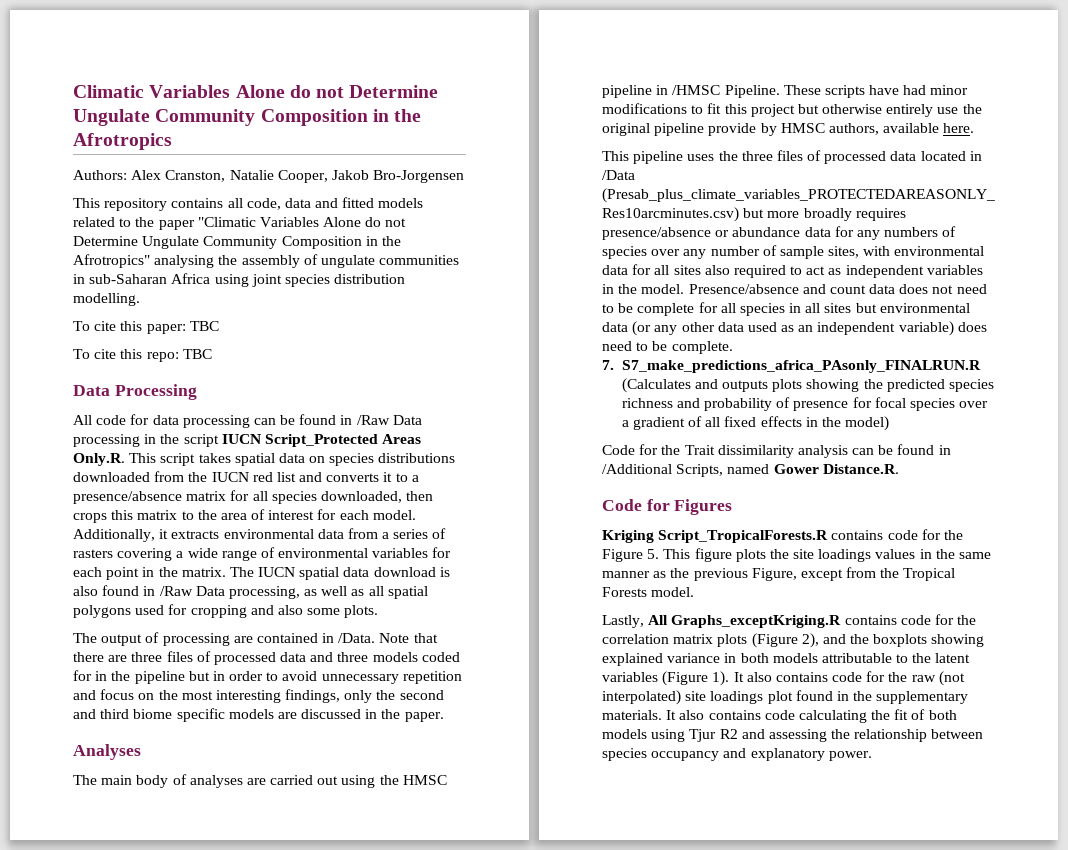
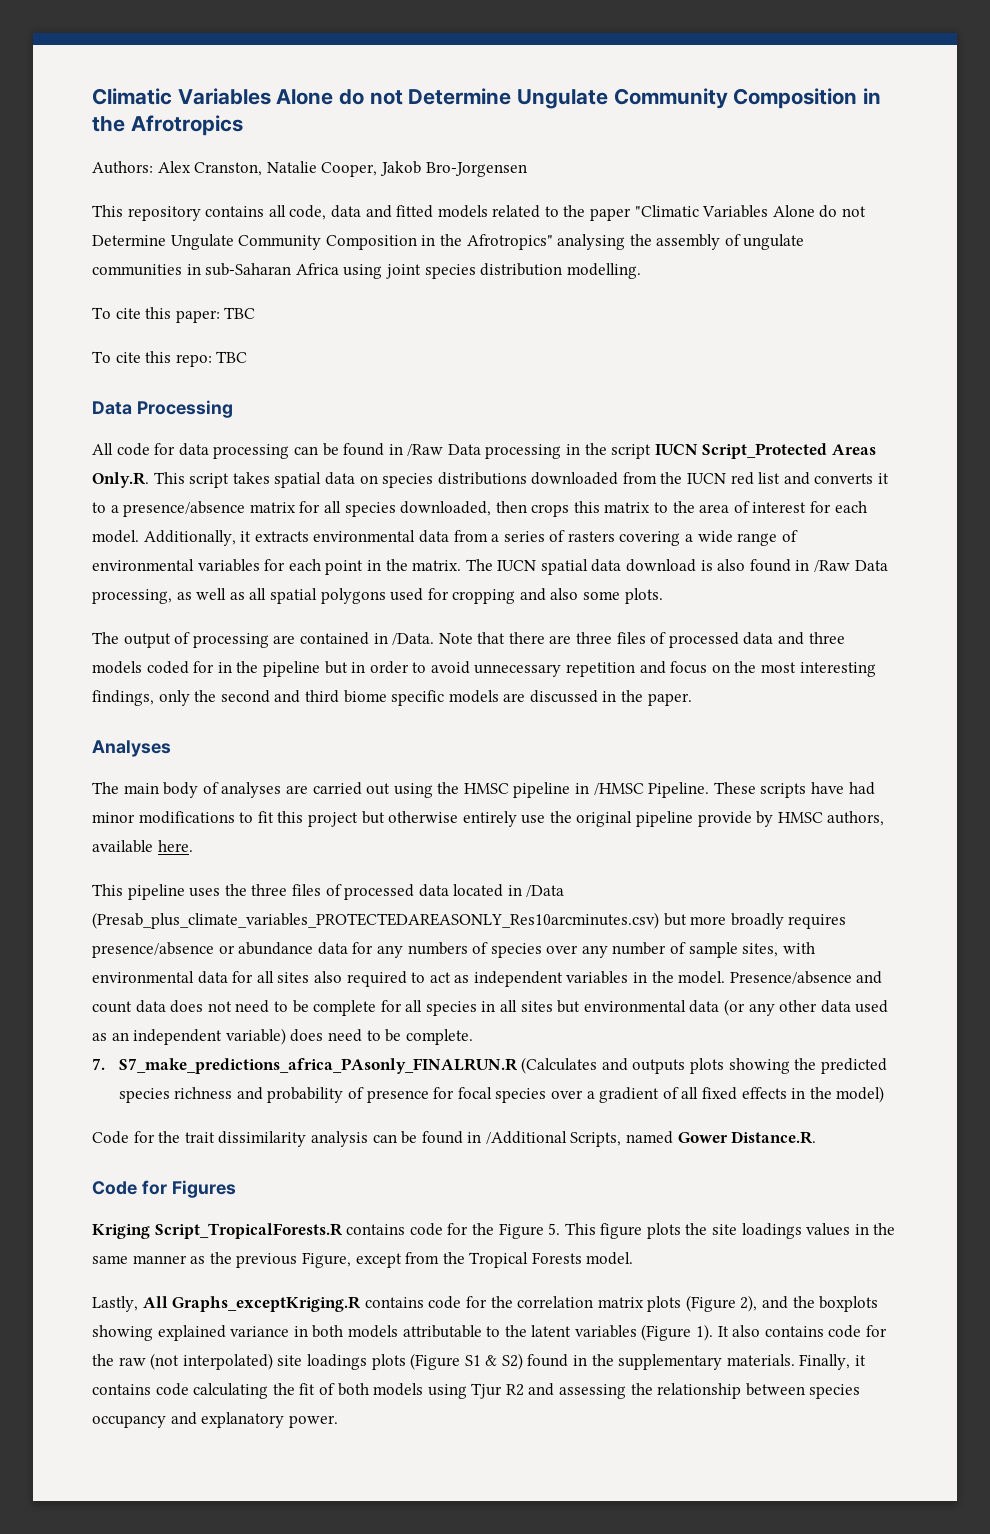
- Code for the Trait dissimilarity analysis can be found in /Additional Scripts, named Gower Distance.R.
+ Code for the trait dissimilarity analysis can be found in /Additional Scripts, named Gower Distance.R.
- It also contains code for the raw (not interpolated) site loadings plot found in the supplementary materials.
+ It also contains code for the raw (not interpolated) site loadings plots (Figure S1 & S2) found in the supplementary materials.
- It also contains code calculating the fit of both models using Tjur R2 and assessing the relationship between species occupancy and explanatory power.
+ Finally, it contains code calculating the fit of both models using Tjur R2 and assessing the relationship between species occupancy and explanatory power.

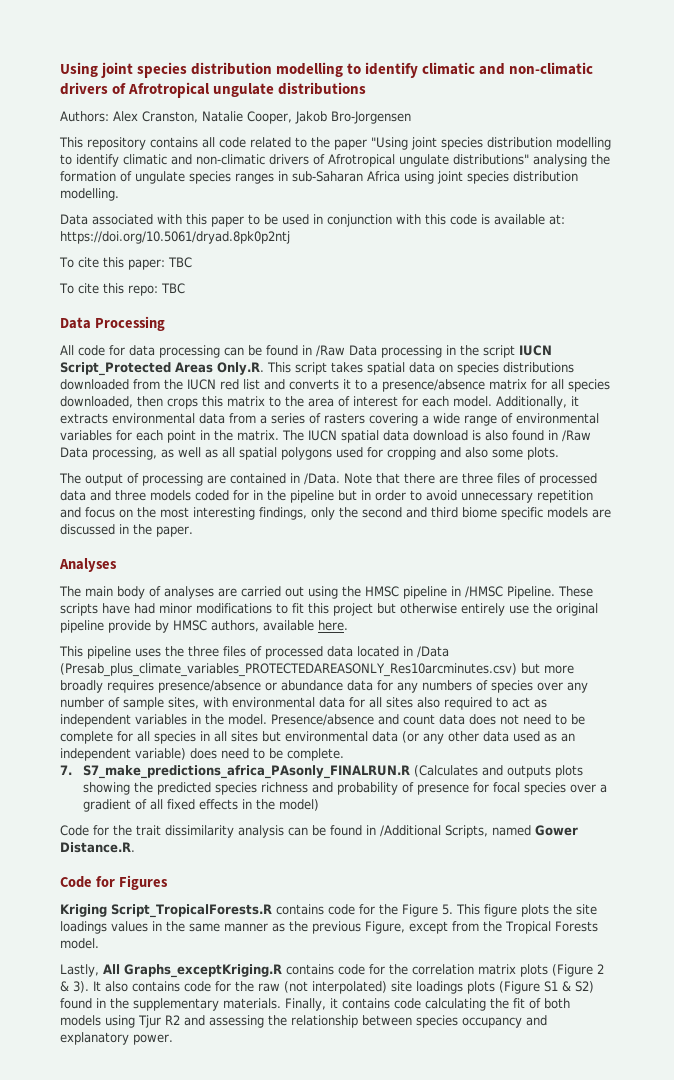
- Climatic Variables Alone do not Determine Ungulate Community Composition in the Afrotropics
+ Using joint species distribution modelling to identify climatic and non-climatic drivers of Afrotropical ungulate distributions
- This repository contains all code, data and fitted models related to the paper "Climatic Variables Alone do not Determine Ungulate Community Composition in the Afrotropics" analysing the assembly of ungulate communities in sub-Saharan Africa using joint species distribution modelling.
+ This repository contains all code related to the paper "Using joint species distribution modelling to identify climatic and non-climatic drivers of Afrotropical ungulate distributions" analysing the formation of ungulate species ranges in sub-Saharan Africa using joint species distribution modelling.
+ Data associated with this paper to be used in conjunction with this code is available at: https://doi.org/10.5061/dryad.8pk0p2ntj
- Lastly, All Graphs_exceptKriging.R contains code for the correlation matrix plots (Figure 2), and the boxplots showing explained variance in both models attributable to the latent variables (Figure 1).
+ Lastly, All Graphs_exceptKriging.R contains code for the correlation matrix plots (Figure 2 & 3).

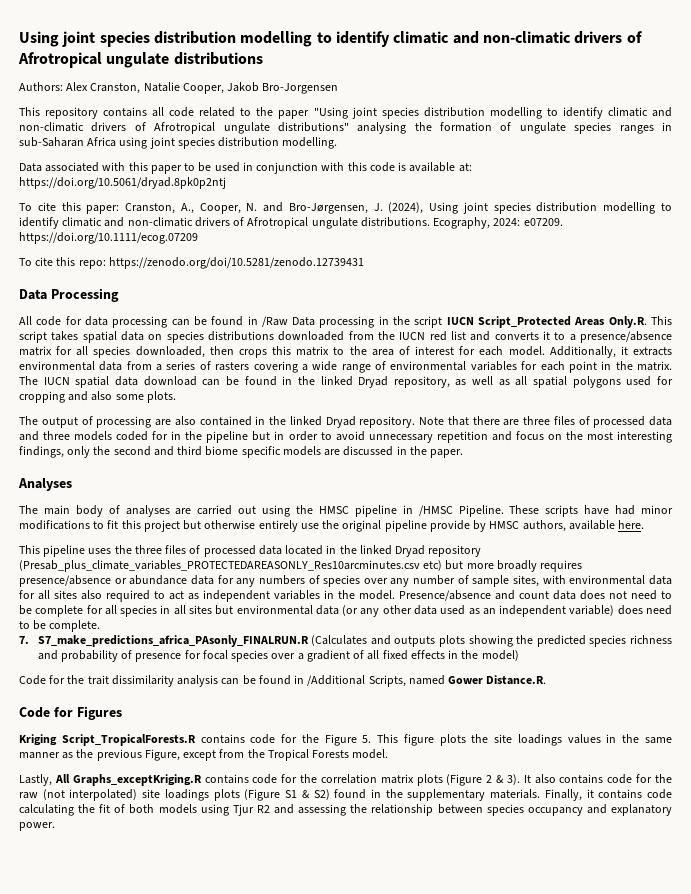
- To cite this paper: TBC
+ To cite this paper: Cranston, A., Cooper, N. and Bro-Jørgensen, J. (2024), Using joint species distribution modelling to identify climatic and non-climatic drivers of Afrotropical ungulate distributions. Ecography, 2024: e07209. https://doi.org/10.1111/ecog.07209
- To cite this repo: TBC
+ To cite this repo: https://zenodo.org/doi/10.5281/zenodo.12739431
- The IUCN spatial data download is also found in /Raw Data processing, as well as all spatial polygons used for cropping and also some plots.
+ The IUCN spatial data download can be found in the linked Dryad repository, as well as all spatial polygons used for cropping and also some plots.
- The output of processing are contained in /Data.
+ The output of processing are also contained in the linked Dryad repository.
- This pipeline uses the three files of processed data located in /Data (Presab_plus_climate_variables_PROTECTEDAREASONLY_Res10arcminutes.csv) but more broadly requires presence/absence or abundance data for any numbers of species over any number of sample sites, with environmental data for all sites also required to act as independent variables in the model.
+ This pipeline uses the three files of processed data located in the linked Dryad repository (Presab_plus_climate_variables_PROTECTEDAREASONLY_Res10arcminutes.csv etc) but more broadly requires presence/absence or abundance data for any numbers of species over any number of sample sites, with environmental data for all sites also required to act as independent variables in the model.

※

◆ Work task:
Go through the material above and output exactly the lines from the one containing "data download can" through the one containing "- This pipeline".

◆ Problem solution:
+ The IUCN spatial data download can be found in the linked Dryad repository, as well as all spatial polygons used for cropping and also some plots.
- The output of processing are contained in /Data.
+ The output of processing are also contained in the linked Dryad repository.
- This pipeline uses the three files of processed data located in /Data (Presab_plus_climate_variables_PROTECTEDAREASONLY_Res10arcminutes.csv) but more broadly requires presence/absence or abundance data for any numbers of species over any number of sample sites, with environmental data for all sites also required to act as independent variables in the model.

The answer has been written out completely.